Thinking Machines cuts financial triage errors 29.8% with Bridgewater expert labels
Mira Murati's Thinking Machines trained a model on real investor decisions from Bridgewater Associates, achieving 29.8% fewer errors than leading frontier models at 13.8× lower inference cost on financial document triage.

Thinking Machines, the startup Mira Murati launched after leaving OpenAI, released a case study this week showing how Bridgewater Associates turned proprietary investment expertise into training signal for a custom language model. The task was document triage: given financial articles, central bank reports, and analyst letters, predict which pieces an experienced investor should read first. Off-the-shelf prompting delivered 46–50 percent accuracy—barely better than random—while expert-crafted prompts reached 74–78 percent. The real breakthrough came from training on labels supplied by Bridgewater's senior investment team.

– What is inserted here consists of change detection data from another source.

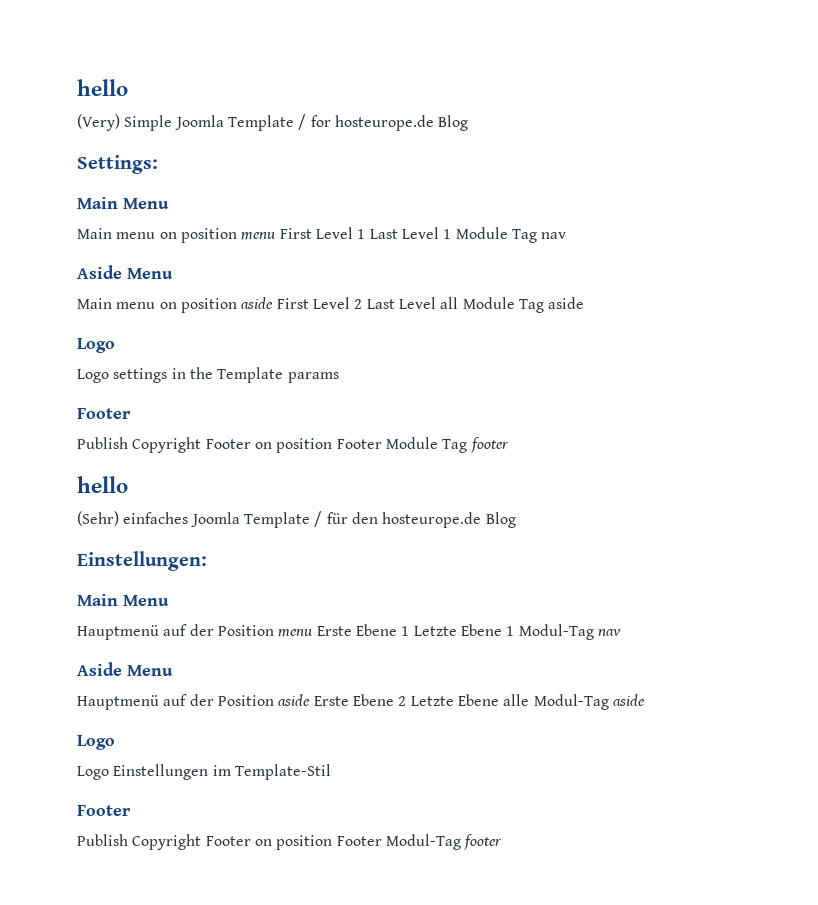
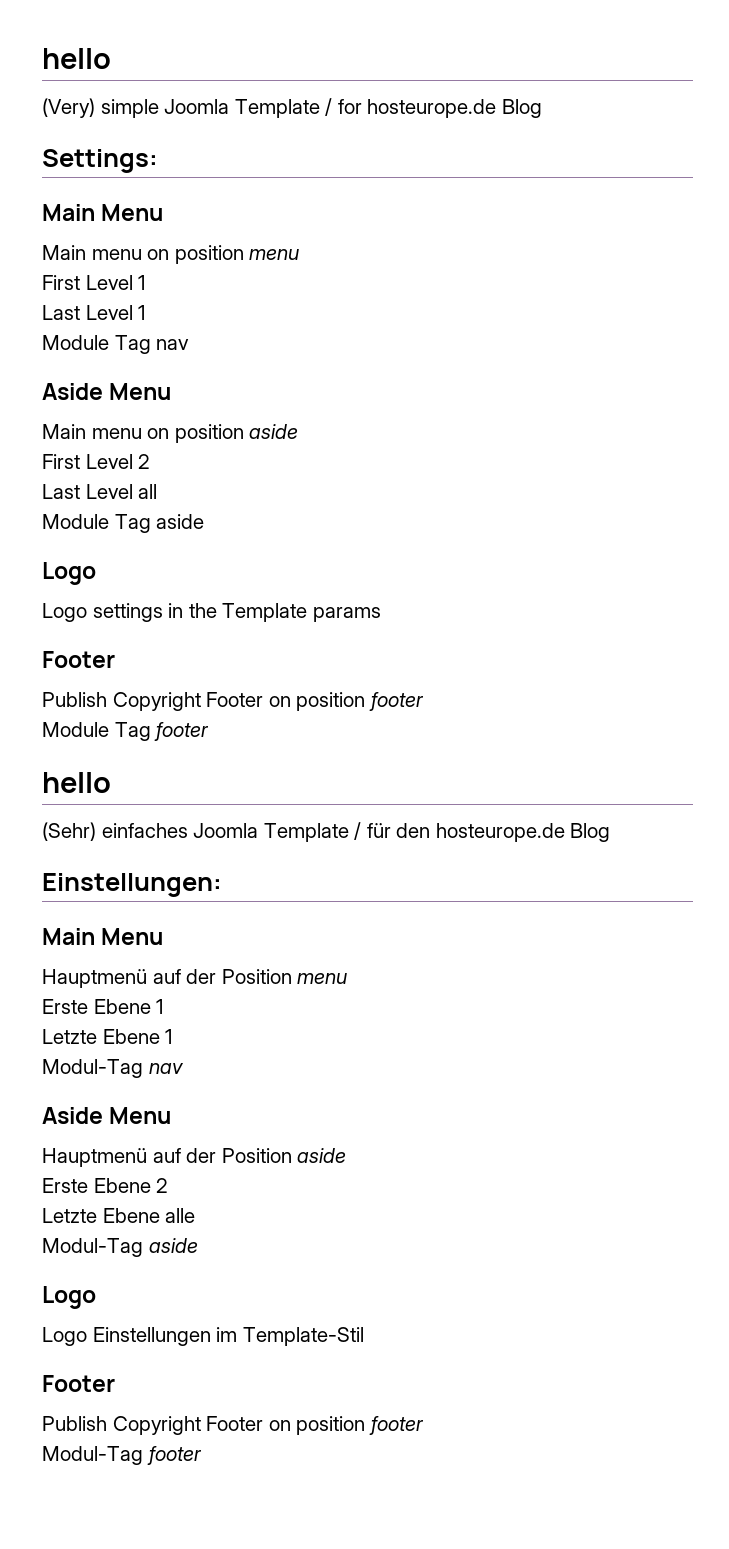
[124,115,173,131] Simple -> [100,99,159,118] simple
(276, 236) none -> (300, 254) //
(366, 234) none -> (146, 282) //
(452, 234) none -> (146, 312) //
(274, 303) none -> (299, 431) //
(363, 304) none -> (151, 461) //
(459, 303) none -> (158, 491) //
[336,439,382,449] Footer -> [368,692,424,711] footer //
(313, 633) none -> (348, 978) //
(410, 631) none -> (164, 1006) //
(515, 631) none -> (173, 1036) //
(311, 700) none -> (347, 1155) //
(407, 701) none -> (169, 1185) //
(530, 700) none -> (196, 1215) //
[336,836,382,846] Footer -> [368,1416,424,1435] footer //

The training set included edge cases flagged by the model itself. When the model's ranking diverged from the expert label, Bridgewater analysts reviewed the example a second time to confirm or revise the annotation. That loop filtered out noise and captured the tacit knowledge behind why one tariff headline moves markets while another geopolitical story stays background noise. Thinking Machines mixed task types during fine-tuning, capped gradient updates to prevent overfitting, and distilled outputs from stronger model checkpoints into the training data. The result: 29.8 percent fewer errors than the best frontier model tested, at 13.8× lower inference cost.
The approach scales to any workflow where a small group of specialists makes high-stakes decisions repeatedly—risk review, compliance screening, customer support escalation, research document filtering. The competitive moat is the labeled dataset itself: a competitor cannot download Bridgewater's investment judgment from public sources. Thinking Machines has not disclosed the base model architecture, parameter count, or whether the fine-tuned weights will be released beyond Bridgewater's internal deployment. The open question is whether the accuracy gain holds when the model faces distribution shift—market regimes Bridgewater's historical labels never covered, or document formats the training set didn't include. Watch for Thinking Machines to publish out-of-domain benchmark results and name other enterprise customers running similar fine-tunes.